> **DIRECTIONS**:
Work out the number of lines in the records that include the word "desc"; reply with that number alone.

(Web interface edit records)
---------------

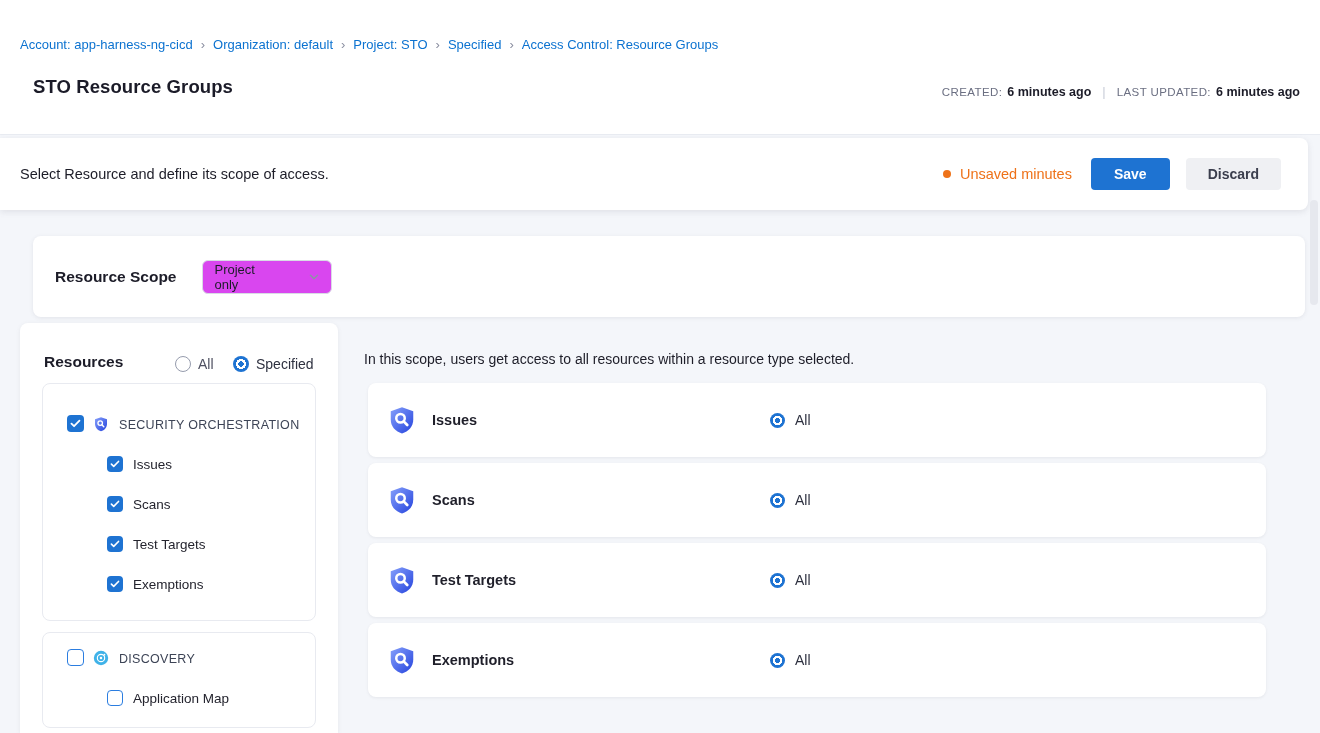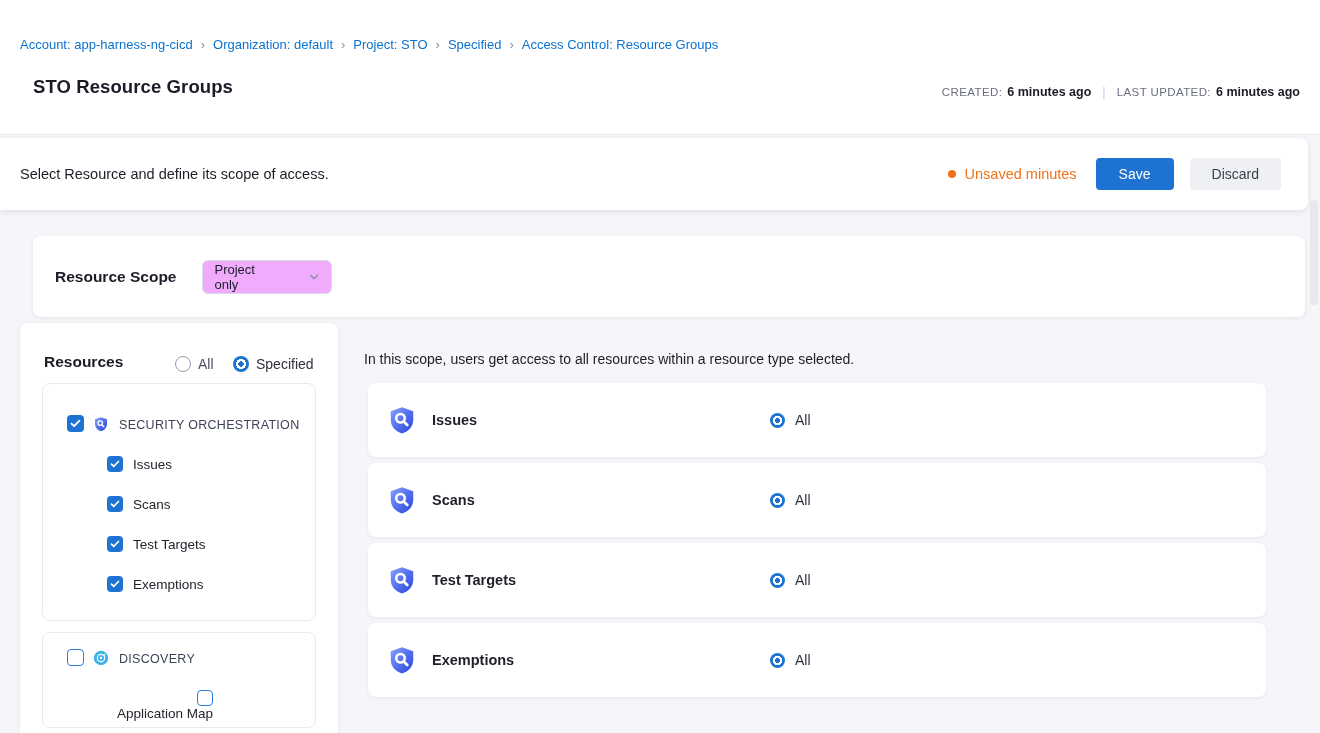--- a/index.html
+++ b/index.html
@@ -37,38 +37,38 @@
     position:absolute; top:138px; left:0; width:1308px; height:72px;
     background:#ffffff; border-radius:0 8px 8px 0;
     box-shadow:0 2px 6px rgba(96,97,112,0.14);
     display:flex; align-items:center;
   }
   .toolbar-desc { margin-left:20px; font-size:14.5px; color:#1d1d28; }
   .toolbar-right { position:absolute; right:27px; display:flex; align-items:center; }
   .unsaved-dot { width:8px; height:8px; border-radius:50%; background:#ee7219; margin-right:9px; }
   .unsaved-text { color:#ee7219; font-size:14.5px; margin-right:19px; }
   .btn { height:32px; border:none; border-radius:4px; font-family:inherit;
-         font-size:14px; font-weight:400; cursor:pointer; }
+         font-size:14px; font-weight:700; cursor:pointer; }
   .btn-save { background:#1e73d2; color:#ffffff; padding:0 23px; margin-right:16px; }
   .btn-discard { background:#eff0f3; color:#3b3e4d; padding:8px 22px; }
   
   .scrollbar-thumb {
     position:absolute; right:2px; top:200px; width:8px; height:105px;
     background:#e6e8ee; border-radius:4px;
   }
   
   .scope-card {
     position:absolute; top:236px; left:33px; width:1272px; height:81px;
     background:#ffffff; border-radius:8px;
     box-shadow:0 1px 4px rgba(96,97,112,0.12);
     display:flex; align-items:center;
   }
   .scope-label { margin-left:22px; font-size:15.5px; font-weight:700; color:#1c1c28; }
   .scope-select {
-    margin-left:26px; width:130px; height:34px; background:#f0abfc;
+    margin-left:26px; width:130px; height:34px; background:#d946ef;
     border:1px solid #d9dbe5; border-radius:6px;
     display:flex; align-items:center; justify-content:space-between;
     padding:0 11px; cursor:pointer;gap:36px;
   }
   .scope-select-value { font-size:13px; color:#1c1c28; }
   
   .resources-panel {
     position:absolute; top:323px; left:20px; width:318px; height:410px;
     background:#ffffff; border-radius:8px 8px 0 0;
     box-shadow:0 1px 4px rgba(96,97,112,0.10);
@@ -240,21 +240,21 @@
       <span class="tree-icon">
         <svg viewBox="0 0 20 20" width="16" height="16">
           <circle cx="10" cy="10" r="9" fill="#3fb2e8"></circle>
           <circle cx="10" cy="10" r="4.6" fill="none" stroke="#fff" stroke-width="1.4"></circle>
           <circle cx="10" cy="10" r="1.6" fill="#fff"></circle>
           <circle cx="14.3" cy="5.9" r="1.1" fill="#fff"></circle>
         </svg>
       </span>
       <span class="tree-parent-label">DISCOVERY</span>
     </div>
-    <div class="tree-row" style="left:64px; top:57px;flex-direction:column;">
+    <div class="tree-row" style="left:64px; top:57px;">
       <span class="checkbox child unchecked"></span>
       <span class="tree-child-label">Application Map</span>
     </div>
   </div>
 </div>
 
 <div class="main-desc">In this scope, users get access to all resources within a resource type selected.</div>
 
 <div class="resource-cards">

---------------

> **EXERCISE ANSWER**:
2